53 thoughts on “The New Adventures of Old Darla

  1. As you know I’ve gone back to studying too, and I don’t have such a stark comparison of old me/new me as you do because I’m finding that most of my class are of a similar age to me. Apparently the course I’m doing tends to be done by, ahem, oldER people, mostly teachers who have been teaching already for a few years. I have my 14 year old daughter though to remind me of how old I am – last night she was doing some homework, and she was trying to think of a word for something, and she said “Oh wait, I think I have a thesaurus on my phone!” Then she paused, looked at me with a horrified expression and said, “What am I saying? A thesaurus on my phone?! I’m turning into you!”

    1. Last week we had a pharmacology exam and there was all this math. The professor handed out the test and said we could use our calculators. Everyone in my class pulled out their smartphones. I had no smartphone OR calculator. I felt like a dinosaur. A dinosaur that had to count on her fingers.

  2. I have a friend who is a nursing professor at a prominent university. One question she asks her students is to list the steps they should take in the event a patient has a heart attack in their hospital room. 75 percent of them fail to list all the steps. Then they ask her for partial credit. She says, ummmm, no. The patient DIED!

  3. Snoring Dog Studio

    Whippersnappers! ? Did you try that one out? Damn kids. They think life is so hard being a youngster in school. Try a mortgage, you idiots! I’d have no patience with them, Darla. Really. I’d want to walk by and slap them all upside their heads. Wearing my orthopedic shoes and stretchy jeans.

  4. By next week, you’ll be shaking your fist at those kids. Just own it. Being that crazy “old” lady can be a hell of a lot of fun and it gives you carte blanche to do whatever the hell you want whenever the hell you want to.

  5. singleworkingmomswm

    What the heck is up with all the ######? I do not understand! Does that mean I’m not cool, old, or both? Yikes! Richie Cunningham’s the bomb, #, and you rock! 😉 XOXO-Kasey

      1. singleworkingmomswm

        Ha, ha…I’m so glad I’m not the only human who doesn’t do hashtags….really….it cracks me up, some of these new-fangled (you know you’re old when you use the word “new-fangled) ways of communicating! Hugs! XO

  6. Yup, yup, and yup. I went back to college after I’d been out waiting tables for a few years. I was 23, and it frustrated me to no end being around all these kids that had zero responsibility and no job while their parents paid for everything. I had no idea how easy I had it then, having to manage only school and work, not having a family. Bless you, Darla! Inhale.

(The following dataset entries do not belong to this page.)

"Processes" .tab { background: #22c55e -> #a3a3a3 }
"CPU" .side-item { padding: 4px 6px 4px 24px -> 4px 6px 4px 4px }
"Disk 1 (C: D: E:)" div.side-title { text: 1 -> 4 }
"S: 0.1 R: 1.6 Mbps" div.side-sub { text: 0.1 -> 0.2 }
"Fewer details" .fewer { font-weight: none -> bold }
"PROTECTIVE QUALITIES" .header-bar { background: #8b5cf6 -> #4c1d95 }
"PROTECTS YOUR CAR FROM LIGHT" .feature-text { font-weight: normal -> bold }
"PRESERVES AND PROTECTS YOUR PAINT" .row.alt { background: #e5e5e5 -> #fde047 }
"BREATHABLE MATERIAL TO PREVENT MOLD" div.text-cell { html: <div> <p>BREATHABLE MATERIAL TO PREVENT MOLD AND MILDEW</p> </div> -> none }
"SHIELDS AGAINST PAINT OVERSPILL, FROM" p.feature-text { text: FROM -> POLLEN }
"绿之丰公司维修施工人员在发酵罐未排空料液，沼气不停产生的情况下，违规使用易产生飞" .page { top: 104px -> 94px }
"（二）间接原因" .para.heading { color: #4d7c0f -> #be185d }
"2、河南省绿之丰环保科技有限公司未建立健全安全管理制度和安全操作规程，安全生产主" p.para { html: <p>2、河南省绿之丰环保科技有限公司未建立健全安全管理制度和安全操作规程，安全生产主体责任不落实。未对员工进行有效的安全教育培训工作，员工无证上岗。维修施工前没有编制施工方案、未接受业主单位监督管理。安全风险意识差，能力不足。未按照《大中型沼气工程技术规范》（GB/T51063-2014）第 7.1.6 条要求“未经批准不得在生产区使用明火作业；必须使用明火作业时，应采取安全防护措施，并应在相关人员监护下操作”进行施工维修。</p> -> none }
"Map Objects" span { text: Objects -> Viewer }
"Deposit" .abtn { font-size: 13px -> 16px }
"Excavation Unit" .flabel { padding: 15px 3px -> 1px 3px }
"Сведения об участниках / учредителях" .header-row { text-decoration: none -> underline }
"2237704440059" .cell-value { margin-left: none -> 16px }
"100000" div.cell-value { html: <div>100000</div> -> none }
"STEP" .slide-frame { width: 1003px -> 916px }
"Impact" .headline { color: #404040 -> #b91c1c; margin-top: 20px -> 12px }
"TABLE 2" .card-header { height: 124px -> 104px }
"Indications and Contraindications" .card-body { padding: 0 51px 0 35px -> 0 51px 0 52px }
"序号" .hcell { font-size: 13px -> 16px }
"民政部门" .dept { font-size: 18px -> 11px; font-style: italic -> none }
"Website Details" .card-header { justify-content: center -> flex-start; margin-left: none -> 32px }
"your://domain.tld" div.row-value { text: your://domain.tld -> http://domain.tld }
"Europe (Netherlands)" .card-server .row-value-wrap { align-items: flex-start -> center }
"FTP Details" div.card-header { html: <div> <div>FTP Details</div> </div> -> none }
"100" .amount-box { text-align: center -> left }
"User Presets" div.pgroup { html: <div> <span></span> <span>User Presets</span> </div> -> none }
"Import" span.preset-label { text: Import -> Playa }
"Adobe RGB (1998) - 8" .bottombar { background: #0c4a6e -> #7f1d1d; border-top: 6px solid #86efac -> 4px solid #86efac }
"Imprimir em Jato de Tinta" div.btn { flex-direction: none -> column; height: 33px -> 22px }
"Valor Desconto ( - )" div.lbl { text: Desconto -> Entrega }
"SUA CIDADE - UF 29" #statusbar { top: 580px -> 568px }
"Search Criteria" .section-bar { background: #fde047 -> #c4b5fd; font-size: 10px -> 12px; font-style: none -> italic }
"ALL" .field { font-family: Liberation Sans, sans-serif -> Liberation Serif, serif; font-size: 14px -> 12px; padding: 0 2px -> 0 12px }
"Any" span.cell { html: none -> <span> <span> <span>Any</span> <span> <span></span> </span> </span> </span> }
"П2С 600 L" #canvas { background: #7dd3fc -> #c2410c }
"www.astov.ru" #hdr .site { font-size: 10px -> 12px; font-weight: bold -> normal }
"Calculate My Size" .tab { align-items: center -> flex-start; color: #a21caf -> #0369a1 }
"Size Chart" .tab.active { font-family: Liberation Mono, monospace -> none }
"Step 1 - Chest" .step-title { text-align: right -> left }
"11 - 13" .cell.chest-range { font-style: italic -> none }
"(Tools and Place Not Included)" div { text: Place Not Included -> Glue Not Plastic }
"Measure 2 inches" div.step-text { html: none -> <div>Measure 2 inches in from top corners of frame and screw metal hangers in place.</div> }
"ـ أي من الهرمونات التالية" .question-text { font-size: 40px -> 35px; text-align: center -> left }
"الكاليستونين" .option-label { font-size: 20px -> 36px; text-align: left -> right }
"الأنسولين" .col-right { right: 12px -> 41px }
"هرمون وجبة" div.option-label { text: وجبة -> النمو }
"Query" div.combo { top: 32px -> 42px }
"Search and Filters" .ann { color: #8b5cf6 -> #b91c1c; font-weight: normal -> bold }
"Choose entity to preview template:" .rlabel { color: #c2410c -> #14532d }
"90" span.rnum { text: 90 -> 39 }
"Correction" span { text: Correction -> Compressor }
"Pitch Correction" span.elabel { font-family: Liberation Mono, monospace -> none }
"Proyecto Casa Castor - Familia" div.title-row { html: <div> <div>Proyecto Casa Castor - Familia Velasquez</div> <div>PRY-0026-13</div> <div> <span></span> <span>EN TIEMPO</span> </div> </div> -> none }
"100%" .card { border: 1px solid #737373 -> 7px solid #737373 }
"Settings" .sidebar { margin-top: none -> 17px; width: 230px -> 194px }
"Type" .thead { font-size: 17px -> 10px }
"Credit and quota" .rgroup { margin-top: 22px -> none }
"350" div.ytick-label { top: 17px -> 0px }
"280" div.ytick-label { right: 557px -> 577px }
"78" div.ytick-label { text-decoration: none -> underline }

  7. I read this line three times, and it got me every time: “…an elderly mother who thinks Dr. Oz is speaking to her through her smoke alarm…”

    You’re going to be a great nurse.

    1. That was my fave line too. I laughed when I wrote it, always a good sign. Thanks, Charles. I think I’ll end up working with the geriatric crowd in the medical field, I seem to have a solid rapport with them.